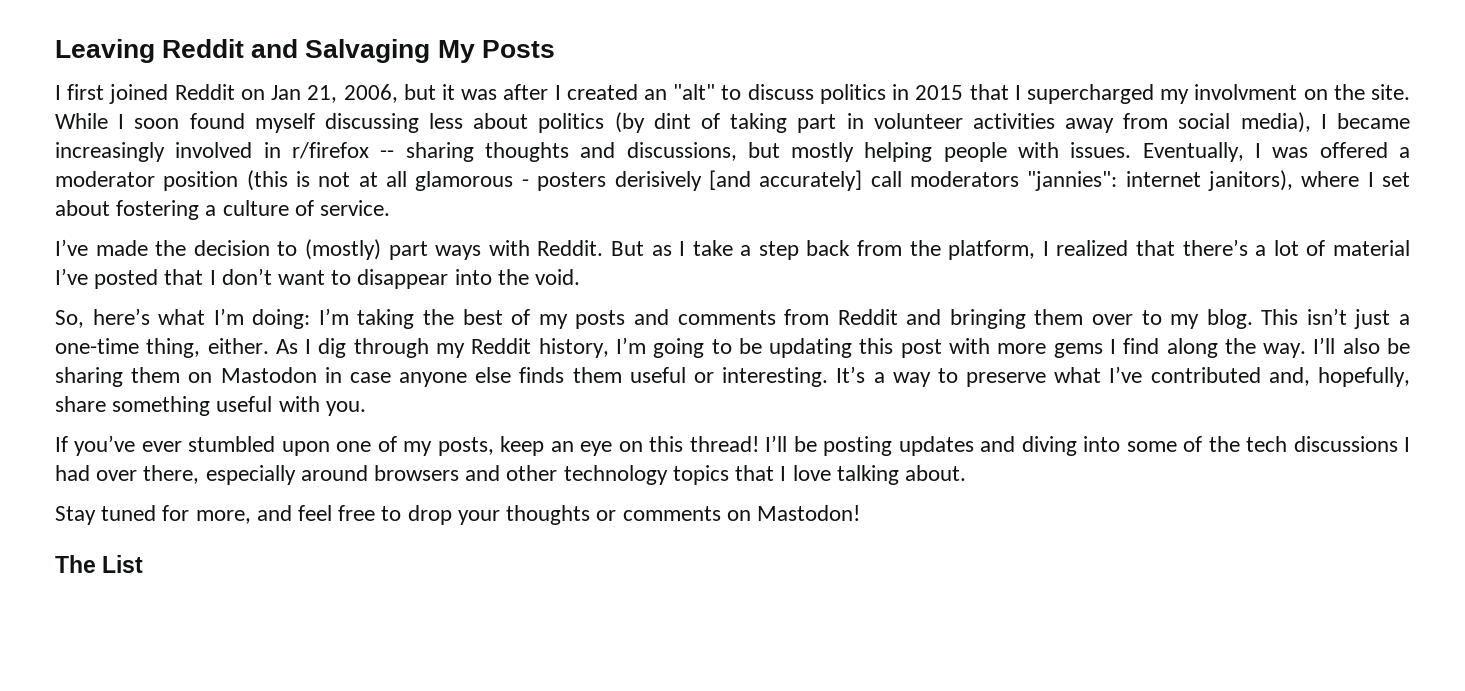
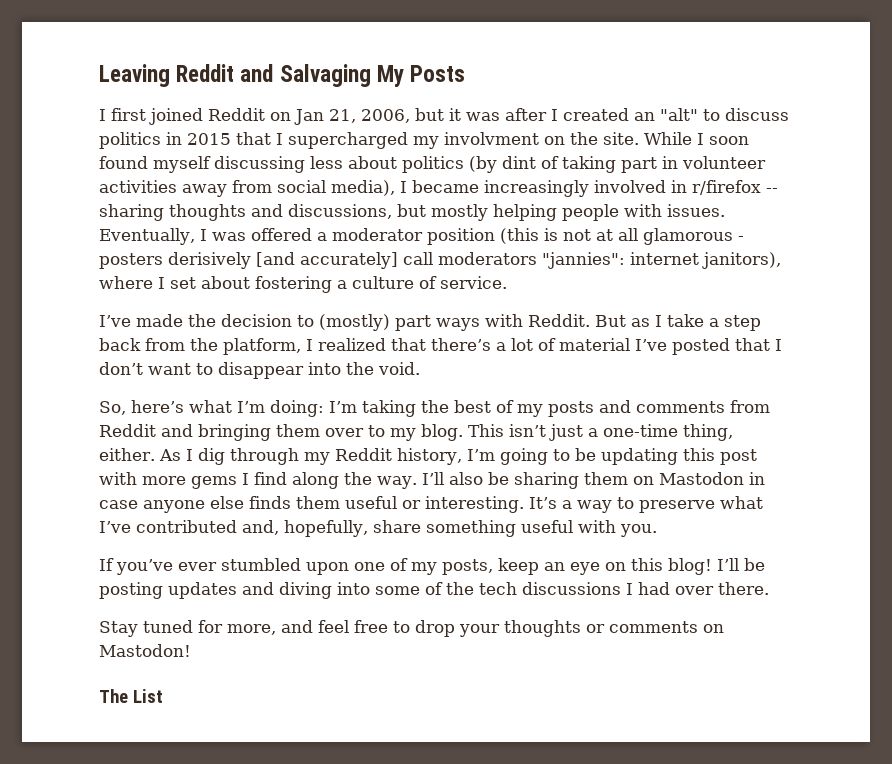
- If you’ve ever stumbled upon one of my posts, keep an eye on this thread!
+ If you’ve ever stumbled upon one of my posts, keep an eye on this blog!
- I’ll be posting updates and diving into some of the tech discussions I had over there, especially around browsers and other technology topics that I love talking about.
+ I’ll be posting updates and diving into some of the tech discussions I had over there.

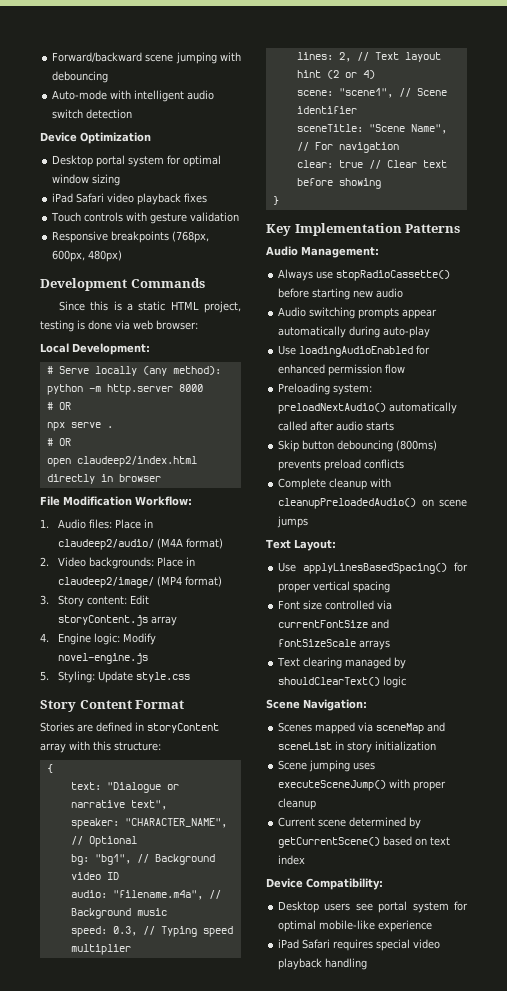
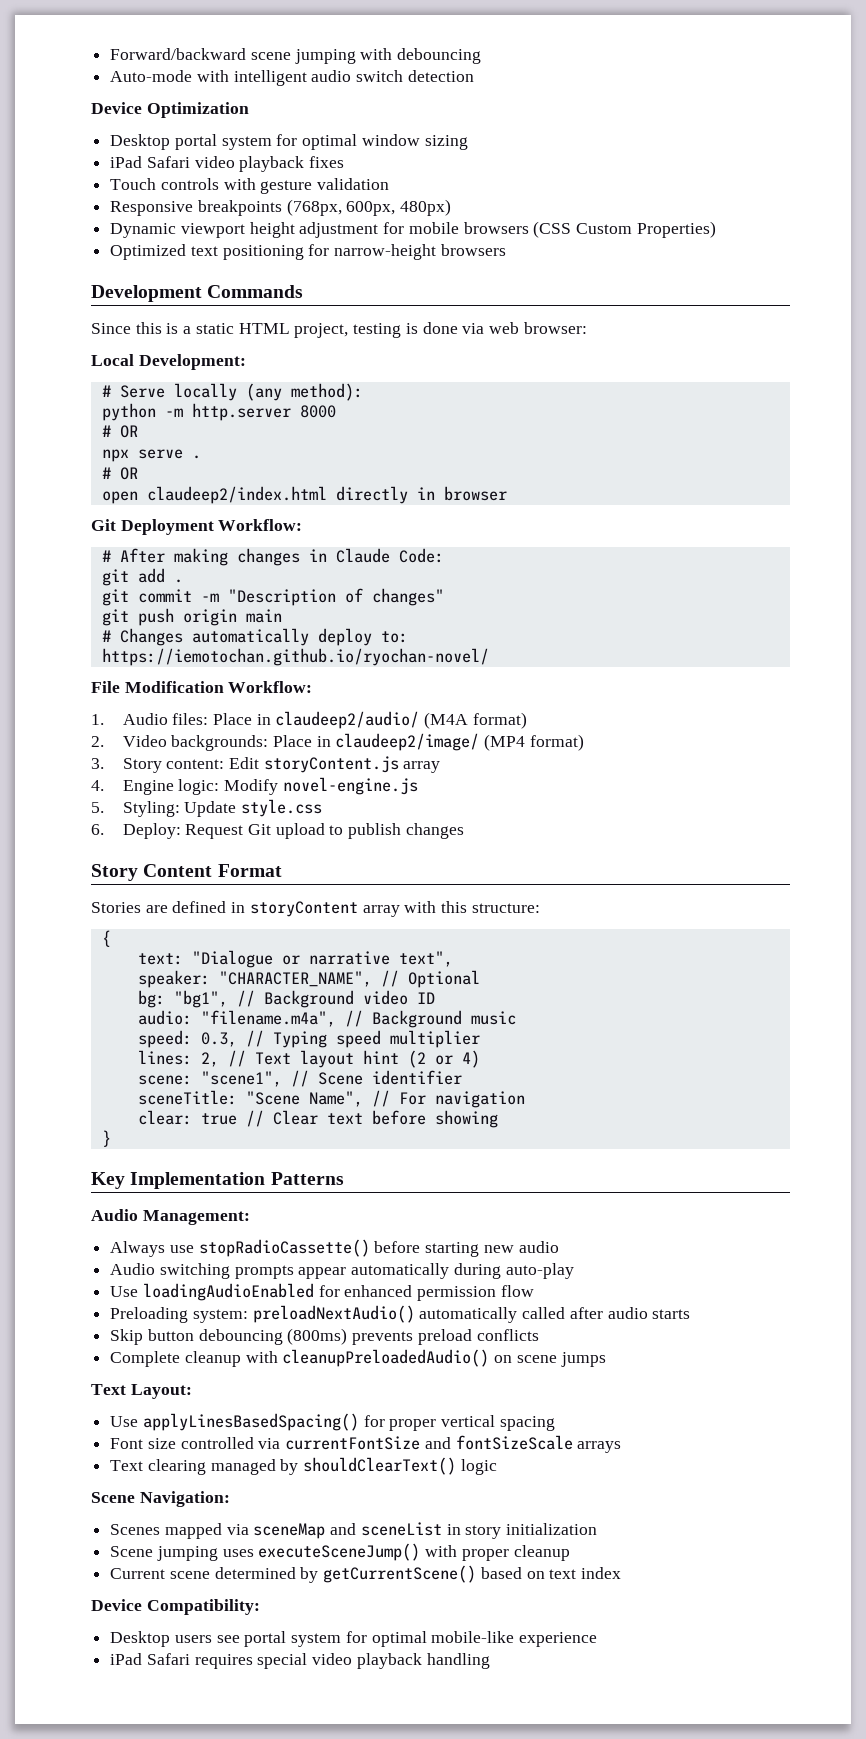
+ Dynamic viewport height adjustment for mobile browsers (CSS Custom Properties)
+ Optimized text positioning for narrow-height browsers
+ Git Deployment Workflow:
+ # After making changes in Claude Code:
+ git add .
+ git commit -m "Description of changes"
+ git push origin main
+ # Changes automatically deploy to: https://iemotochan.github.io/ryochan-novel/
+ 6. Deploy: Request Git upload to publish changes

* * *

> _Task details_
Leaving aside the pictures, copy the listing above exactly.

> _Response box_
- If you’ve ever stumbled upon one of my posts, keep an eye on this thread!
+ If you’ve ever stumbled upon one of my posts, keep an eye on this blog!
- I’ll be posting updates and diving into some of the tech discussions I had over there, especially around browsers and other technology topics that I love talking about.
+ I’ll be posting updates and diving into some of the tech discussions I had over there.

+ Dynamic viewport height adjustment for mobile browsers (CSS Custom Properties)
+ Optimized text positioning for narrow-height browsers
+ Git Deployment Workflow:
+ # After making changes in Claude Code:
+ git add .
+ git commit -m "Description of changes"
+ git push origin main
+ # Changes automatically deploy to: https://iemotochan.github.io/ryochan-novel/
+ 6. Deploy: Request Git upload to publish changes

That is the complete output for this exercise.